[Content revision data]
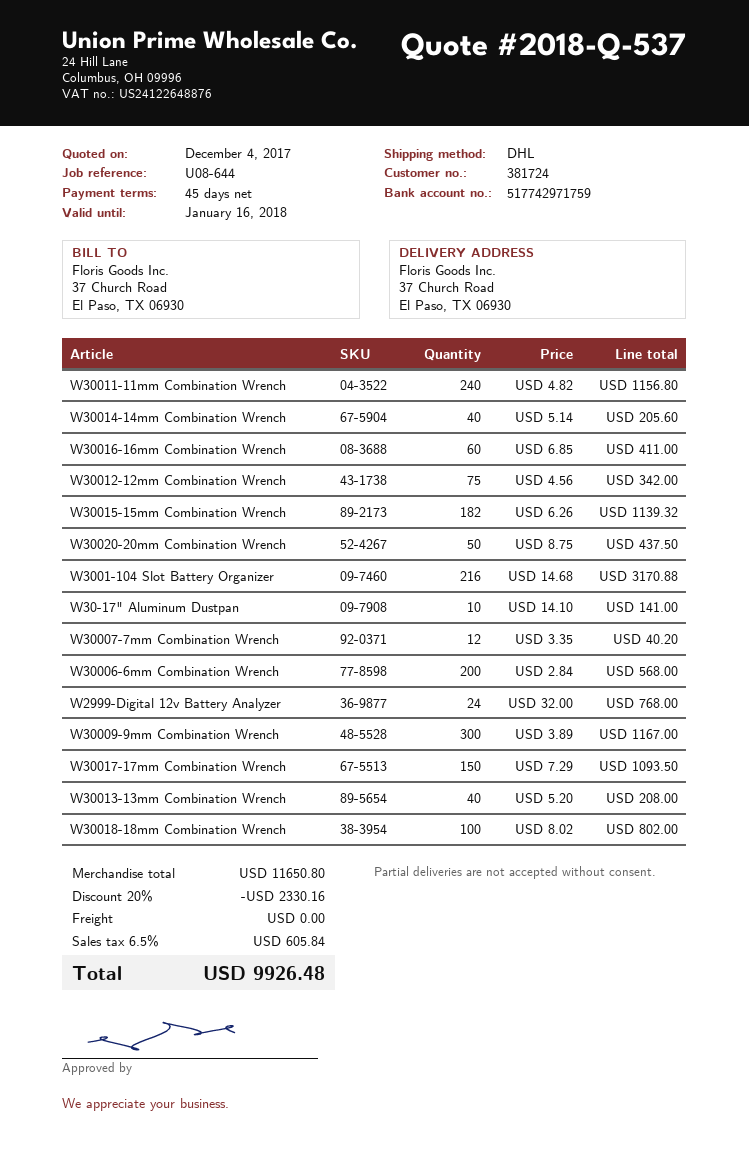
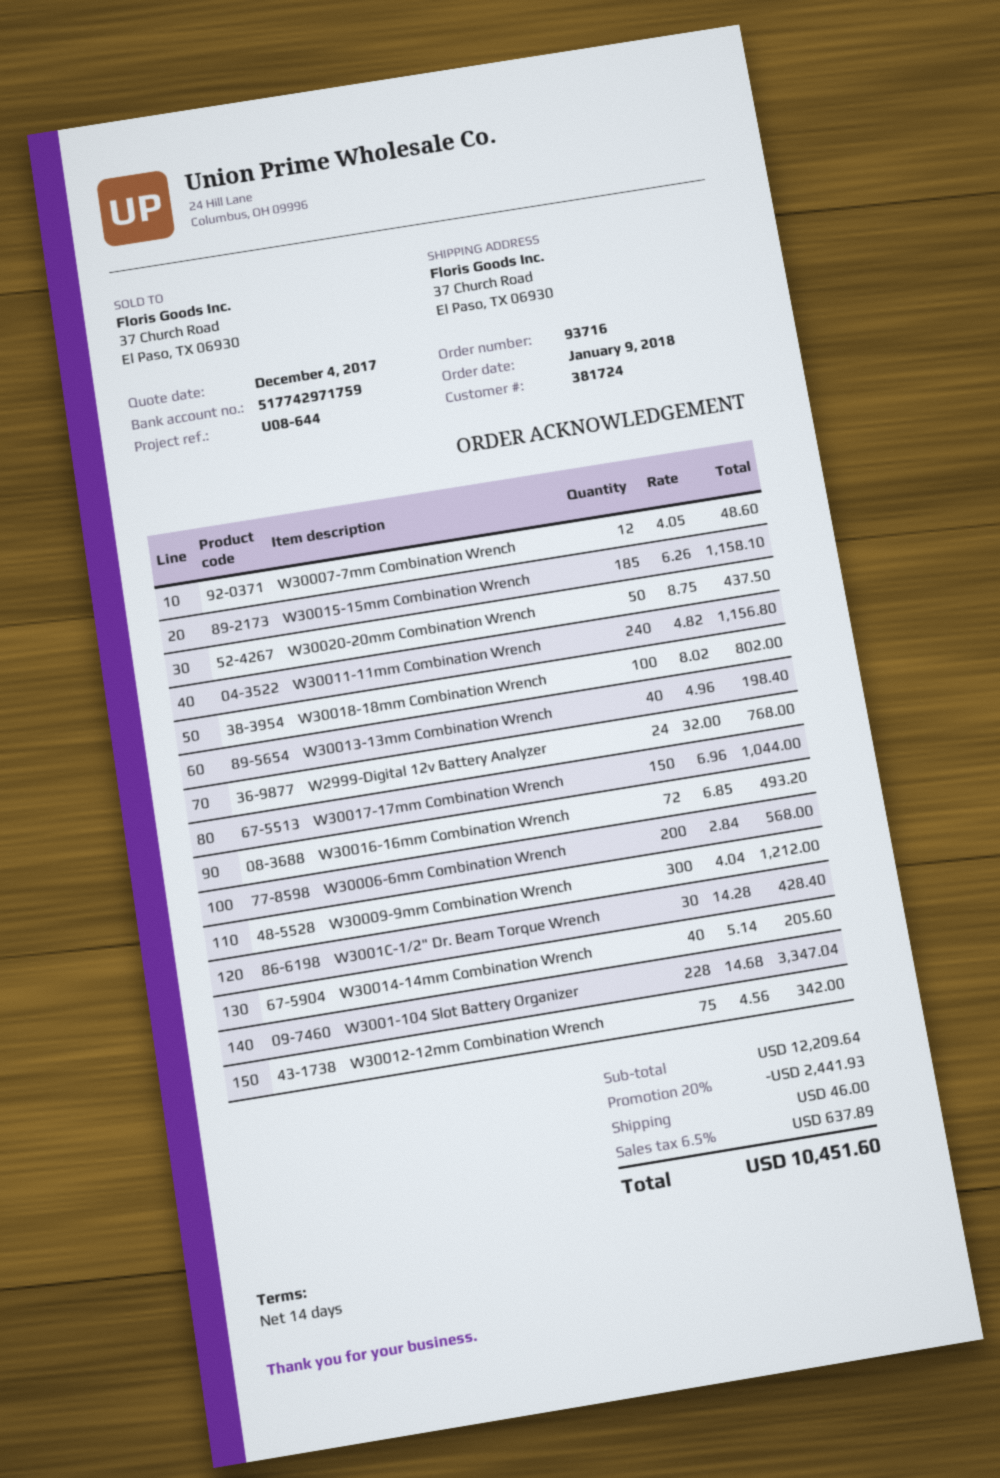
payment terms: 45 days -> 14 days
W30016-16mm Combination Wrench: 60 x 6.85 = 411.00 -> 72 x 6.85 = 493.20
W30015-15mm Combination Wrench: 182 x 6.26 = 1139.32 -> 185 x 6.26 = 1158.10
W3001-104 Slot Battery Organizer: 216 x 14.68 = 3170.88 -> 228 x 14.68 = 3347.04
W30-17" Aluminum Dustpan: 10 x 14.10 = 141.00 -> none
W30007-7mm Combination Wrench: 12 x 3.35 = 40.20 -> 12 x 4.05 = 48.60
W30009-9mm Combination Wrench: 300 x 3.89 = 1167.00 -> 300 x 4.04 = 1212.00
W30017-17mm Combination Wrench: 150 x 7.29 = 1093.50 -> 150 x 6.96 = 1044.00
W30013-13mm Combination Wrench: 40 x 5.20 = 208.00 -> 40 x 4.96 = 198.40
W3001C-1/2" Dr. Beam Torque Wrench: none -> 30 x 14.28 = 428.40
subtotal: 11650.80 -> 12209.64
discount: 20% = 2330.16 -> 20% = 2441.93
shipping: 0.00 -> 46.00
tax: 6.5% = 605.84 -> 6.5% = 637.89
total: 9926.48 -> 10451.60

*Exercise aim*. Return every line above that contains the word "Wrench".

*Answer box*.
W30016-16mm Combination Wrench: 60 x 6.85 = 411.00 -> 72 x 6.85 = 493.20
W30015-15mm Combination Wrench: 182 x 6.26 = 1139.32 -> 185 x 6.26 = 1158.10
W30007-7mm Combination Wrench: 12 x 3.35 = 40.20 -> 12 x 4.05 = 48.60
W30009-9mm Combination Wrench: 300 x 3.89 = 1167.00 -> 300 x 4.04 = 1212.00
W30017-17mm Combination Wrench: 150 x 7.29 = 1093.50 -> 150 x 6.96 = 1044.00
W30013-13mm Combination Wrench: 40 x 5.20 = 208.00 -> 40 x 4.96 = 198.40
W3001C-1/2" Dr. Beam Torque Wrench: none -> 30 x 14.28 = 428.40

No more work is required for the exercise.